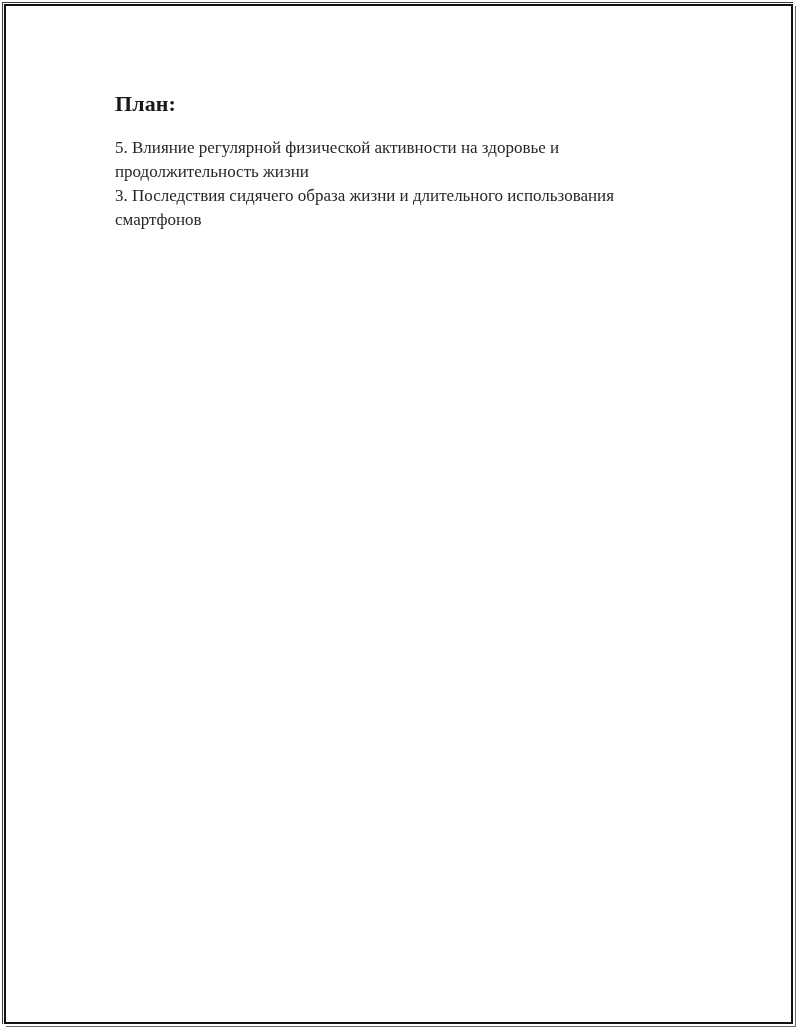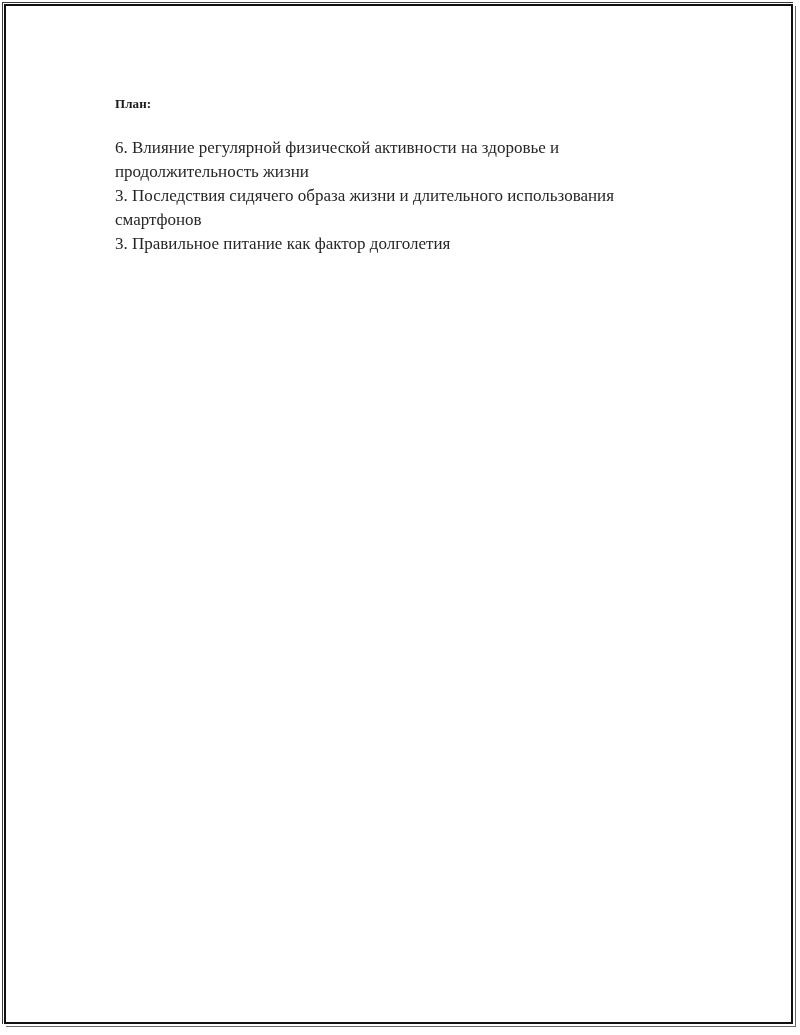--- a/index.html
+++ b/index.html
@@ -68,7 +68,7 @@
   }
 
   .doc-heading {
-    font-size: 13px;
+    font-size: 22px;
     font-weight: bold;
     color: #1a1a1a;
     line-height: 24px;

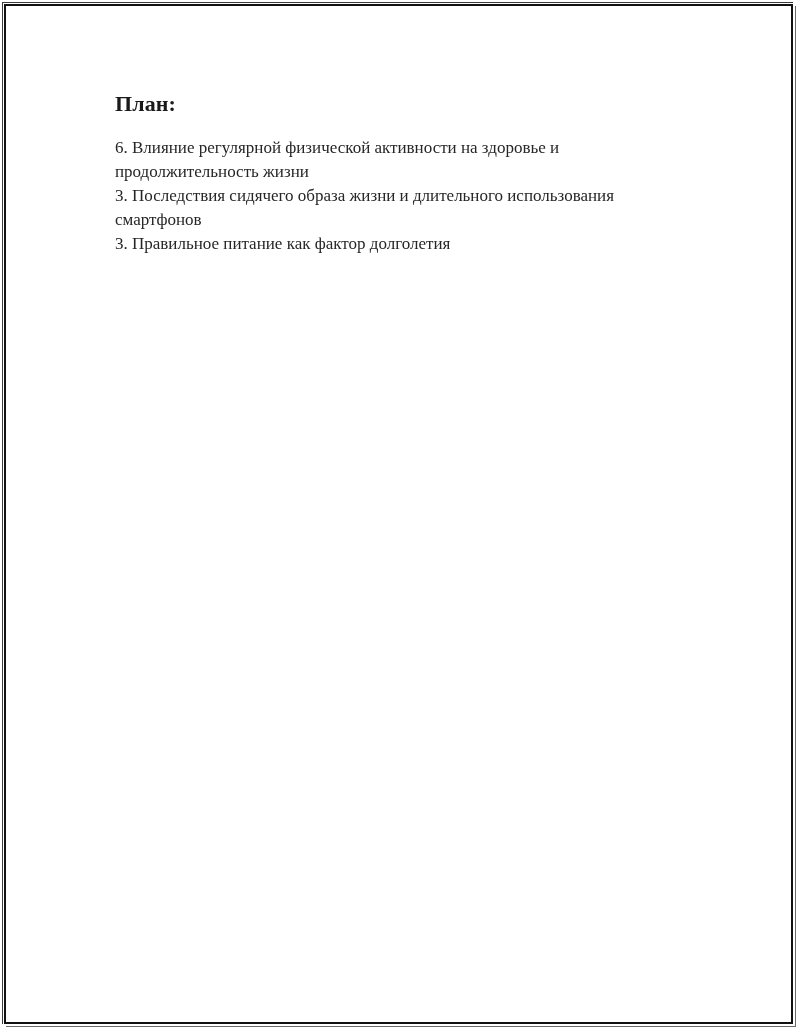--- a/index.html
+++ b/index.html
@@ -111,7 +111,7 @@
     <p class="doc-heading">План:</p>
 
     <ul class="plan-list">
-      <li class="plan-item">6. Влияние регулярной физической активности на здоровье и продолжительность жизни</li>
+      <li class="plan-item">5. Влияние регулярной физической активности на здоровье и продолжительность жизни</li>
       <li class="plan-item">3. Последствия сидячего образа жизни и длительного использования смартфонов</li>
       <li class="plan-item">3. Правильное питание как фактор долголетия</li>
     </ul>

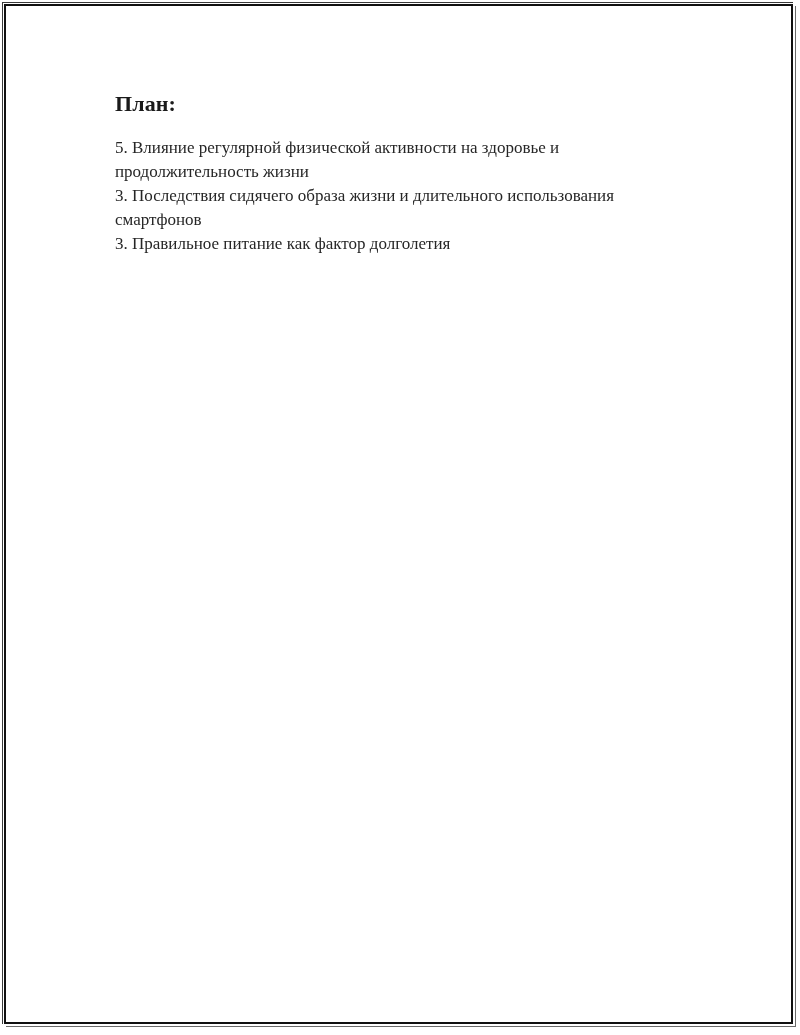--- a/index.html
+++ b/index.html
@@ -113,7 +113,6 @@
     <ul class="plan-list">
       <li class="plan-item">5. Влияние регулярной физической активности на здоровье и продолжительность жизни</li>
       <li class="plan-item">3. Последствия сидячего образа жизни и длительного использования смартфонов</li>
-      <li class="plan-item">3. Правильное питание как фактор долголетия</li>
     </ul>
 
   </div>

**AIM OF THE EXERCISE:**
Pull each line containing "фактор" from the records.

**SOLVED EXERCISE:**
       <li class="plan-item">3. Правильное питание как фактор долголетия</li>
-      <li class="plan-item">3. Правильное питание как фактор долголетия</li>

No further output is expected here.